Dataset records
——————
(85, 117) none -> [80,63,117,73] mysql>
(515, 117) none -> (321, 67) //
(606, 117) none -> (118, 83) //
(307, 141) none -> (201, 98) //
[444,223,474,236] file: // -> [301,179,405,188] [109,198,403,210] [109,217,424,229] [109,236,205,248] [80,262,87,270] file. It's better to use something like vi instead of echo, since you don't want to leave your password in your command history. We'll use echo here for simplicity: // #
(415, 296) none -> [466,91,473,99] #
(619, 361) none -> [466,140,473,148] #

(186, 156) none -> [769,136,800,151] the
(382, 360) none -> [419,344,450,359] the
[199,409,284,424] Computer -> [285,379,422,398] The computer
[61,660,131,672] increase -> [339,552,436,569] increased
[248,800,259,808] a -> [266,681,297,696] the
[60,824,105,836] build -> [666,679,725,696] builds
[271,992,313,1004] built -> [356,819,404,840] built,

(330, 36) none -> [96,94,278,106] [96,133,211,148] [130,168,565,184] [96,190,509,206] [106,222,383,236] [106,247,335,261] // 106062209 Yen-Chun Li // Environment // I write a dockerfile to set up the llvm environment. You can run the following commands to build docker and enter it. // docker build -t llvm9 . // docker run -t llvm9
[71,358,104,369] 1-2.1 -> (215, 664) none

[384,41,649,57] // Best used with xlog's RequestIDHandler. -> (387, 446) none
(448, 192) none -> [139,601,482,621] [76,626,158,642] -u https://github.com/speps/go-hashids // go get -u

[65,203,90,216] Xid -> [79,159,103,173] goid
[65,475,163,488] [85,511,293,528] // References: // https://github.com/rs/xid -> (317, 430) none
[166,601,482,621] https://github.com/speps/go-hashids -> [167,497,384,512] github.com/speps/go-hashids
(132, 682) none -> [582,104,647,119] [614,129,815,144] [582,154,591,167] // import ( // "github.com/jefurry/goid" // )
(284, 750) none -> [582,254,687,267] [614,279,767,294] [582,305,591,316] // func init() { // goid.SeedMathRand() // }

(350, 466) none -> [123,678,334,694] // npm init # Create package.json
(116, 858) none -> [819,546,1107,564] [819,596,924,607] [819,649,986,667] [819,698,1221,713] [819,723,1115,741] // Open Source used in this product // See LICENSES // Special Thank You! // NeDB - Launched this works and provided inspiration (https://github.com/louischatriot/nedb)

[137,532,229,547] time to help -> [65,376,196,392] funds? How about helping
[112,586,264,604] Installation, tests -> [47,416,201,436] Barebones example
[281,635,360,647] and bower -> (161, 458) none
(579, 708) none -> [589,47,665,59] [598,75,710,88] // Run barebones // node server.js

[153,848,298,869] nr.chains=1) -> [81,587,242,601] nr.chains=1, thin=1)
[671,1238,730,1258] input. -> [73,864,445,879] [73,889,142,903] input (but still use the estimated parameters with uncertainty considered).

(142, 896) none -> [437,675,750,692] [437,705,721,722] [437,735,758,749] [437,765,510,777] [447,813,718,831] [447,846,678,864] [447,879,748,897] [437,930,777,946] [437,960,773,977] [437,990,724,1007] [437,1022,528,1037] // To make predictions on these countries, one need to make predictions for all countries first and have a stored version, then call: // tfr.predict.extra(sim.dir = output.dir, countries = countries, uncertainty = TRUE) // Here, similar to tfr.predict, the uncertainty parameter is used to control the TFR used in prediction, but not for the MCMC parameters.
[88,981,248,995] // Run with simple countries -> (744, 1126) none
——————
Activity -
An exact copy of the lines from the one with "(350, 466) none" to the final line of the entries is all that the answer should hold.

Exercise output -
(350, 466) none -> [123,678,334,694] // npm init # Create package.json
(116, 858) none -> [819,546,1107,564] [819,596,924,607] [819,649,986,667] [819,698,1221,713] [819,723,1115,741] // Open Source used in this product // See LICENSES // Special Thank You! // NeDB - Launched this works and provided inspiration (https://github.com/louischatriot/nedb)

[137,532,229,547] time to help -> [65,376,196,392] funds? How about helping
[112,586,264,604] Installation, tests -> [47,416,201,436] Barebones example
[281,635,360,647] and bower -> (161, 458) none
(579, 708) none -> [589,47,665,59] [598,75,710,88] // Run barebones // node server.js

[153,848,298,869] nr.chains=1) -> [81,587,242,601] nr.chains=1, thin=1)
[671,1238,730,1258] input. -> [73,864,445,879] [73,889,142,903] input (but still use the estimated parameters with uncertainty considered).

(142, 896) none -> [437,675,750,692] [437,705,721,722] [437,735,758,749] [437,765,510,777] [447,813,718,831] [447,846,678,864] [447,879,748,897] [437,930,777,946] [437,960,773,977] [437,990,724,1007] [437,1022,528,1037] // To make predictions on these countries, one need to make predictions for all countries first and have a stored version, then call: // tfr.predict.extra(sim.dir = output.dir, countries = countries, uncertainty = TRUE) // Here, similar to tfr.predict, the uncertainty parameter is used to control the TFR used in prediction, but not for the MCMC parameters.
[88,981,248,995] // Run with simple countries -> (744, 1126) none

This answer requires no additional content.